◆ Task goal
Exactly the lines from the one containing "Waco C See You There Hat: 2 -> 3" through the end of the listing must make up the answer, with no pictures included.

┄┄┄┄┄┄┄┄┄┄┄┄┄┄┄┄┄┄┄┄

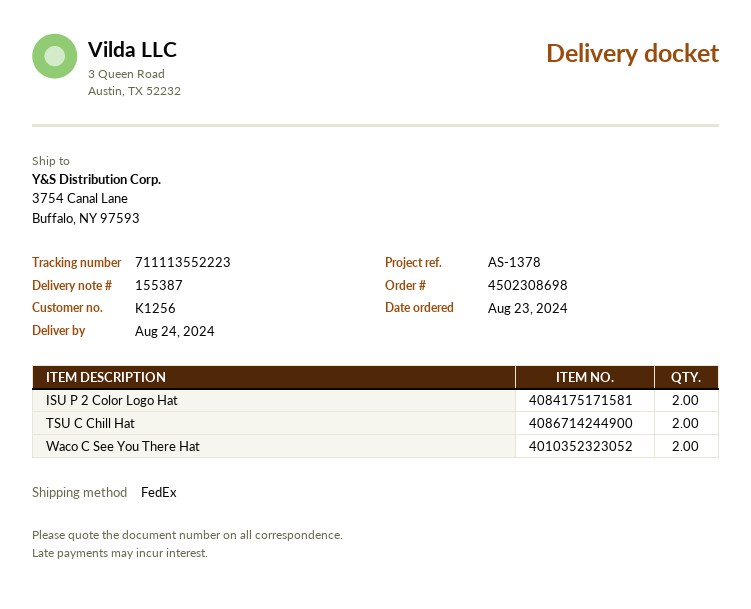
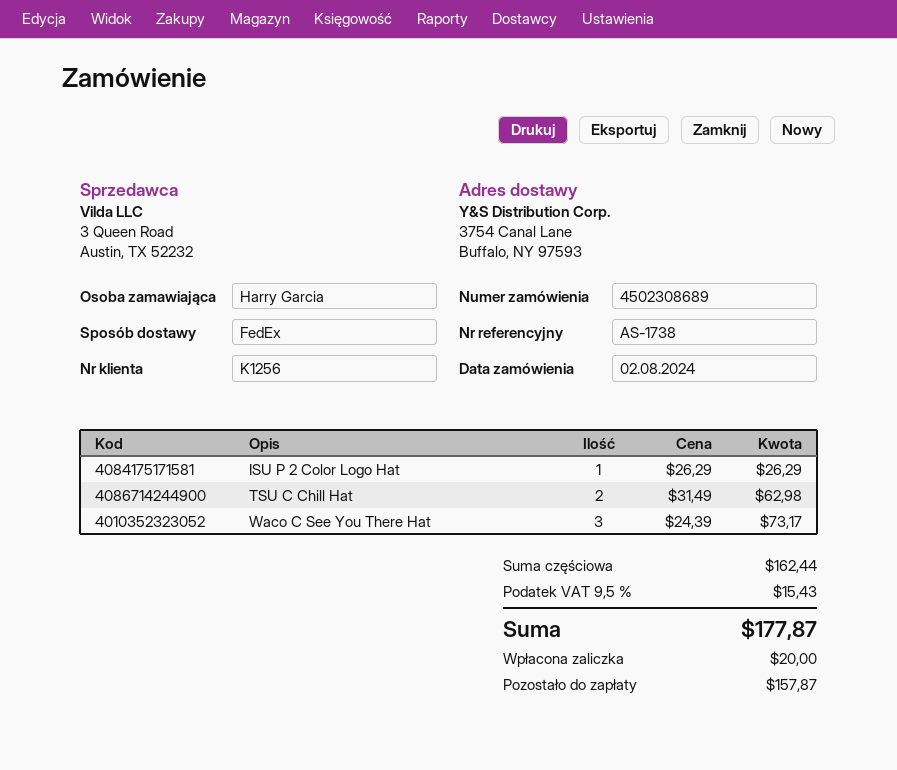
order number: 4502308698 -> 4502308689
order date: 2024-08-23 -> 2024-08-02
reference: AS-1378 -> AS-1738
ISU P 2 Color Logo Hat: 2 -> 1
Waco C See You There Hat: 2 -> 3

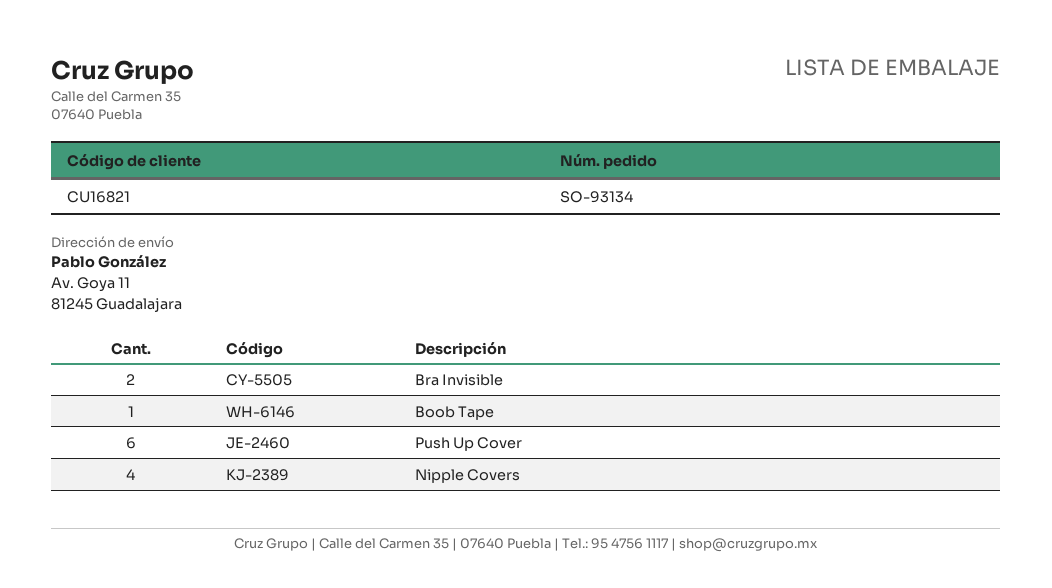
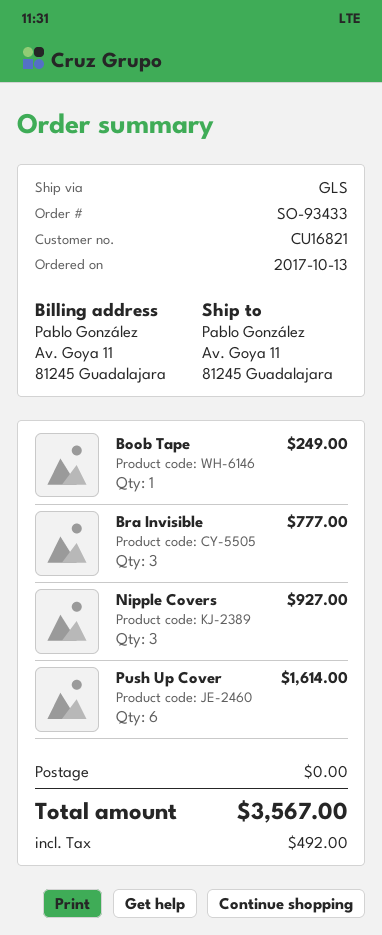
order number: SO-93134 -> SO-93433
Bra Invisible: 2 -> 3
Nipple Covers: 4 -> 3

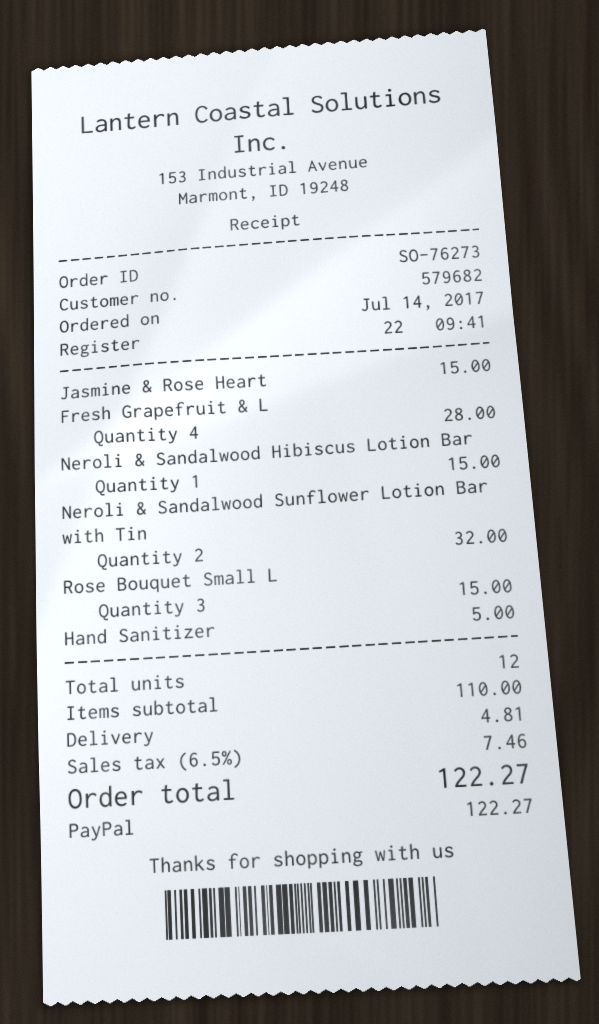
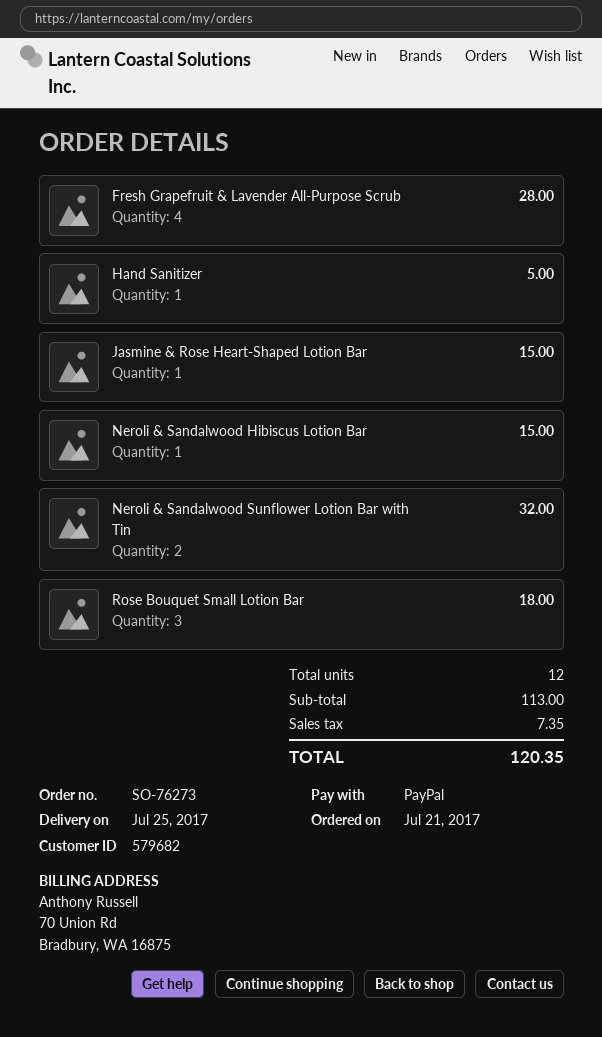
order date: 2017-07-14 -> 2017-07-21
Rose Bouquet Small L: 3 for 15.00 -> 3 for 18.00
subtotal: 110.00 -> 113.00
shipping: 4.81 -> none
tax: 7.46 -> 7.35
total: 122.27 -> 120.35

┄┄┄┄┄┄┄┄┄┄┄┄┄┄┄┄┄┄┄┄

◆ Solution to this exercise
Waco C See You There Hat: 2 -> 3

order number: SO-93134 -> SO-93433
Bra Invisible: 2 -> 3
Nipple Covers: 4 -> 3

order date: 2017-07-14 -> 2017-07-21
Rose Bouquet Small L: 3 for 15.00 -> 3 for 18.00
subtotal: 110.00 -> 113.00
shipping: 4.81 -> none
tax: 7.46 -> 7.35
total: 122.27 -> 120.35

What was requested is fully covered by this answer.